Back in 1995 SIDT while conducting a national poverty survey, came upon a similar people's prediction which, at the time, we didn't understand and, unfortunately, too easily set aside. SIDT's 1995 Poverty Survey asked thousands of people to assess their wealth or lack of it by using the local measuring yardsticks, not money in the bank but real wealth like land availability, job opportunities, education chances, water access, housing, food consumption, transport, communication, etc. etc. 
 
It was people's response to the last survey question that made us sit up and take notice. The last survey question asked people to mark their understanding of wealth during three different time periods: the years  between 1980-1990, from 1990-1995 and then to take a leap to the year 2000, five years to the future.
 
People's first two responses on their real wealth during the 1980-1990 and 1990-1995 periods were predictable. Yes, they did feel they were a little bit well off. However, when it came to them predicting five years in the future, the year 2000, people's scored themselves low, very low.  They were, in fact, predicting, long before the Social Unrest years of 1998-2003 hit the nation, that their world of 2000 was going to be a  poor one, much poorer, than they had been living over the previous past few decades.
 
In 1995, however, the nation hadn't seen any coups, it didn't have armed militants roaming the streets and edges of Honiara, there was no such thing as a Weather Coast rebellion with its many murders, rapes, burnings and certainly there was no displacement of more than 20,000 Guale workers and their families. All of this social chaos happened years after the year 1995!
 
What were these people seeing that most of us couldn't or wouldn't see? How could they predict a future which many of us only became aware of when staring it in the face, when we were in the middle of the Social Unrest?
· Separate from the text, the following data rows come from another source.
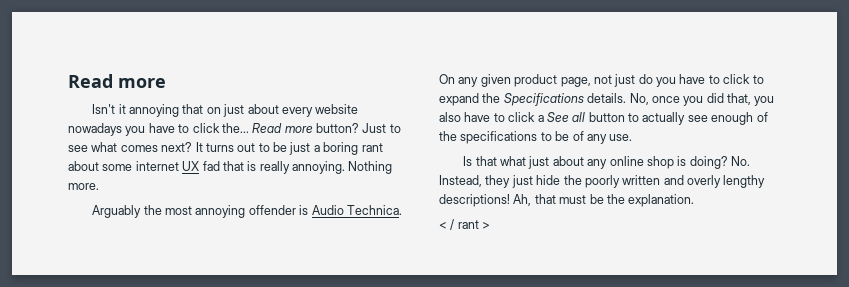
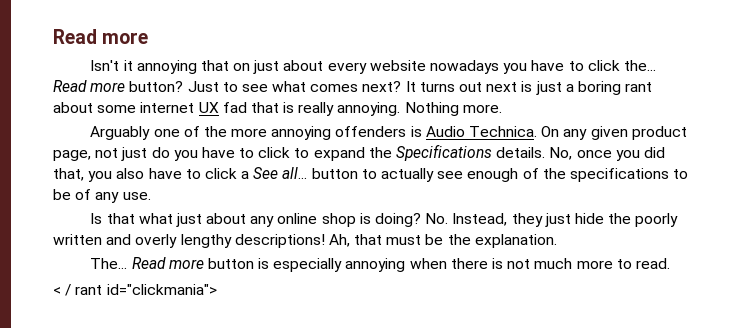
[258,142,287,152] to be -> [486,81,533,92] next is
[143,205,296,218] the most annoying offender -> [153,126,407,140] one of the more annoying offenders
[572,112,586,122] all -> [282,167,308,179] all...
(695, 200) none -> [90,257,670,272] // The... Read more button is especially annoying when there is not much more to read.
[482,222,491,229] > -> [106,284,217,295] id="clickmania">

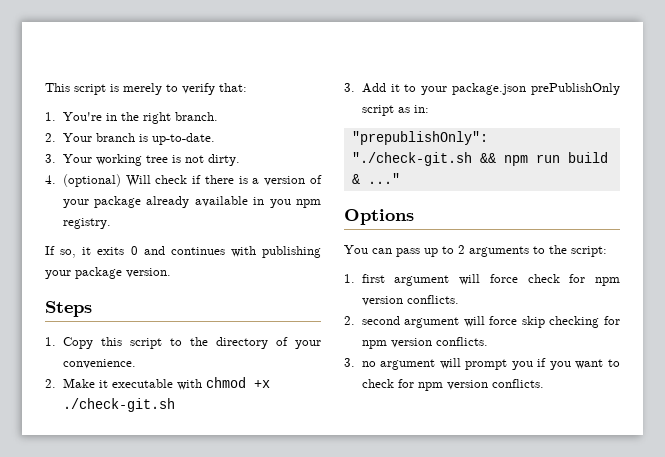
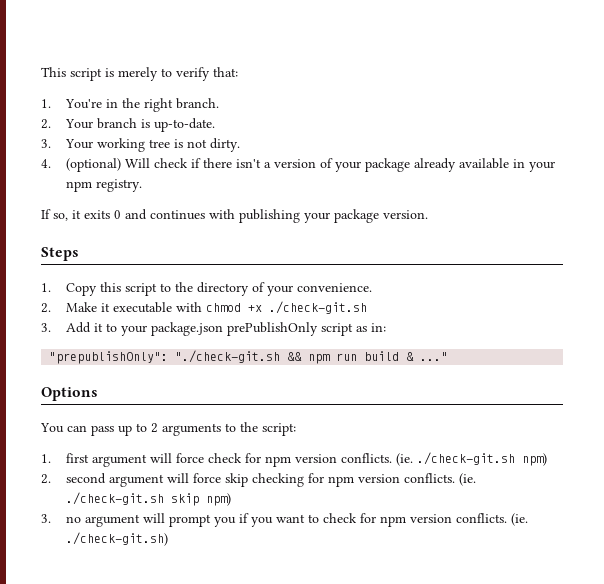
[238,176,248,184] is -> [235,159,261,168] isn't
[269,199,291,208] you -> [528,161,555,172] your
(459, 299) none -> [395,452,547,466] (ie. ./check-git.sh npm)
(488, 341) none -> [458,473,476,486] [65,492,231,506] (ie. ./check-git.sh skip npm)
(544, 383) none -> [510,513,528,526] [65,532,168,546] (ie. ./check-git.sh)

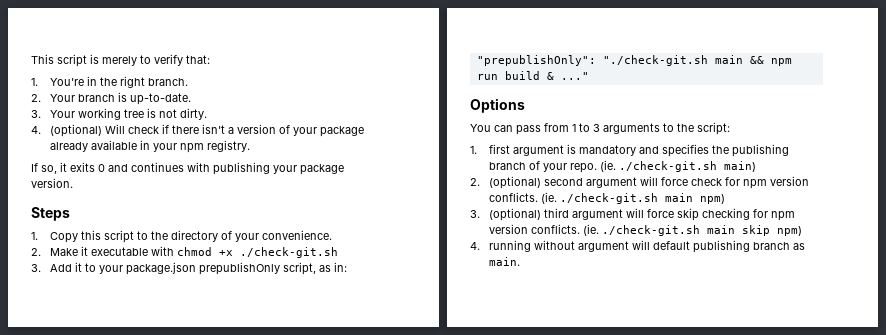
[226,322,353,336] prePublishOnly script -> [199,262,317,275] prepublishOnly script,
(281, 356) none -> [714,55,743,64] main
[118,423,158,436] up to 2 -> [544,123,600,132] from 1 to 3
(147, 460) none -> [567,144,790,157] [489,160,757,173] [470,176,638,189] is mandatory and specifies the publishing branch of your repo. (ie. ./check-git.sh main) // 2. (optional) second argument
[521,453,547,466] [41,473,106,484] npm) // 2. second -> [665,193,726,204] [470,208,570,221] main npm) // 3. (optional) third
(164, 498) none -> [707,225,736,234] main
[41,513,528,527] [65,532,168,546] 3. no argument will prompt you if you want to check for npm version conflicts. (ie. ./check-git.sh) -> [470,240,806,253] [489,257,521,266] 4. running without argument will default publishing branch as main.

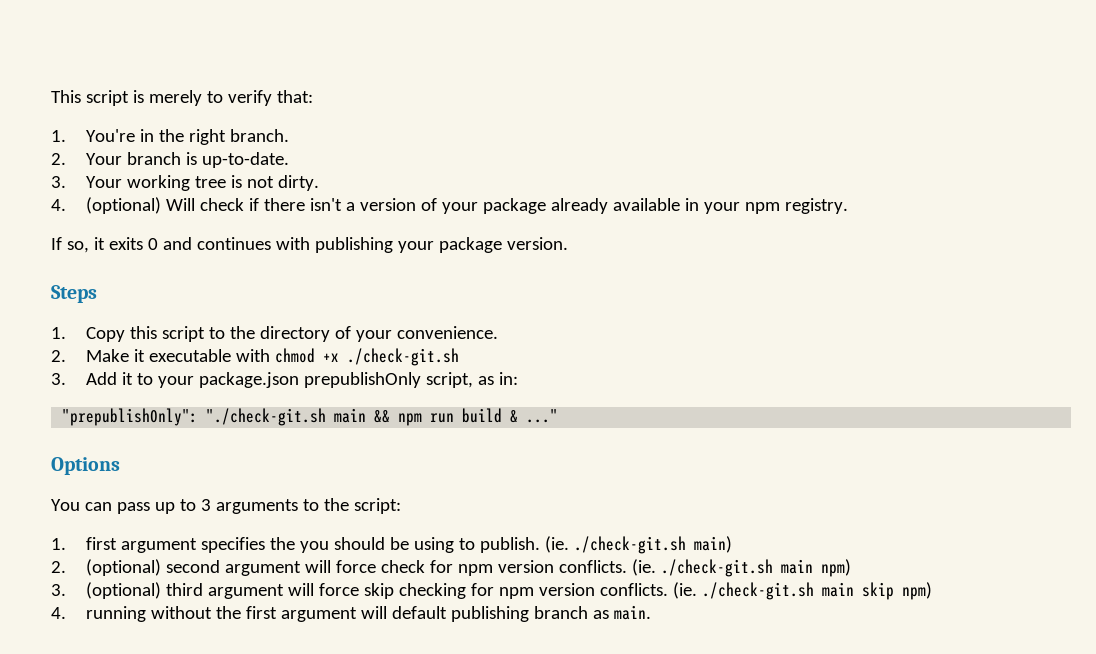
[544,123,576,132] from 1 -> [154,502,175,514] up
[567,144,790,157] [489,161,598,173] is mandatory and specifies the publishing branch of your repo. -> [201,537,540,553] specifies the you should be using to publish.
(576, 245) none -> [216,606,278,619] the first

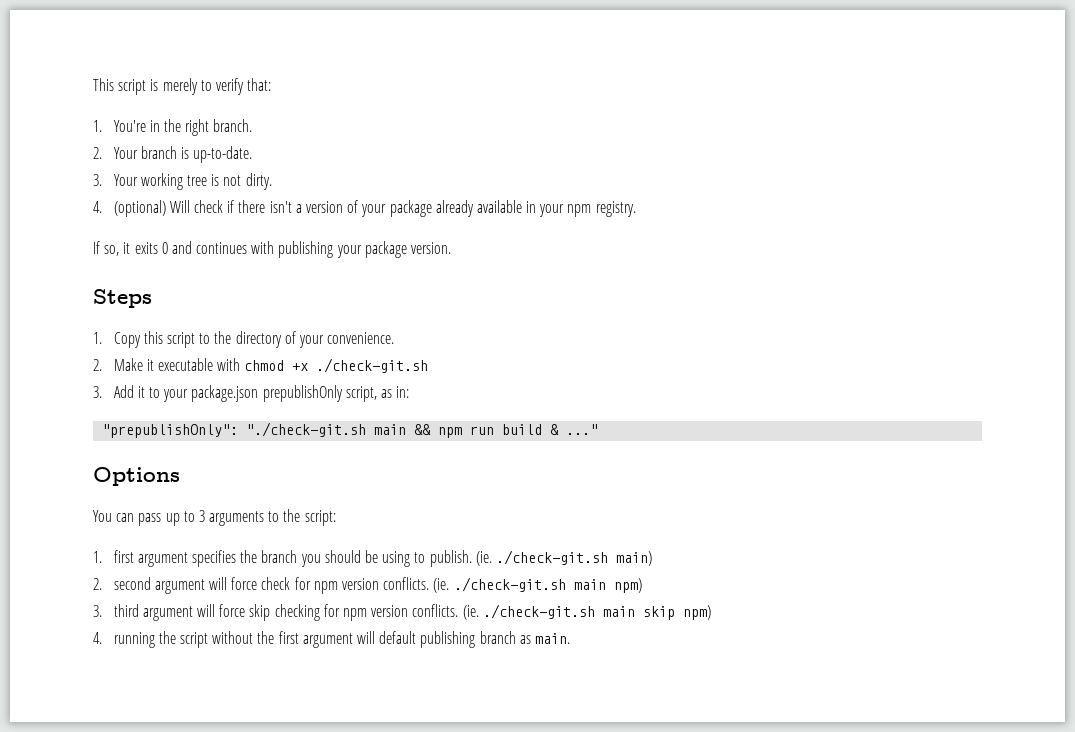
(296, 543) none -> [261,550,298,563] branch
[86,559,162,576] (optional) -> (102, 584) none
[86,582,162,599] (optional) -> (102, 611) none
(147, 614) none -> [158,631,209,648] the script

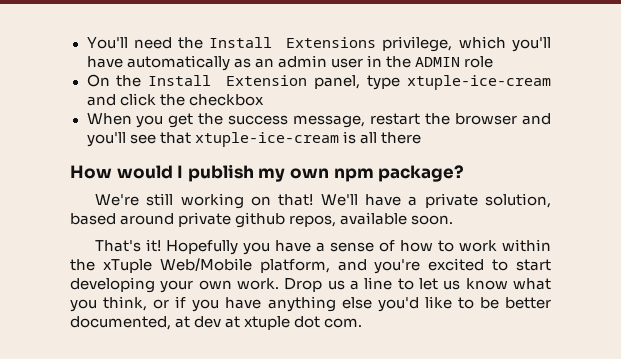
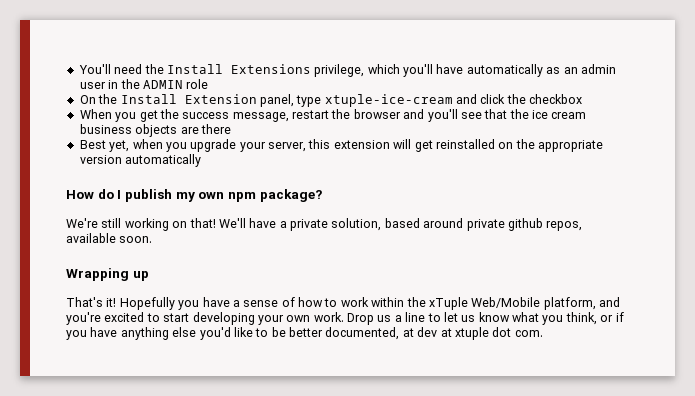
[194,131,421,147] xtuple-ice-cream is all there -> [509,109,587,119] [79,124,231,137] [79,139,603,152] [79,154,202,167] the ice cream business objects are there // Best yet, when you upgrade your server, this extension will get reinstalled on the appropriate version automatically
[116,165,173,179] would -> [97,189,114,199] do
(454, 220) none -> [66,268,149,281] // Wrapping up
What is it that today's people are telling us in the latest SIDT survey?
 
They are telling the nation that the Solomons future is a good one, that things will become better and that life as we know it will become better for more and more of its people.  Could their predictions be wrong or quite off base? Of course they can but that was our response in 1995 when people were predicting a poor Solomons future. I hope today's prophets are on the mark, that the Solomons does have a bright future ahead of itself and that we are doing the right things to get there.  This time, however, I will be watching much closer than I did in 1995!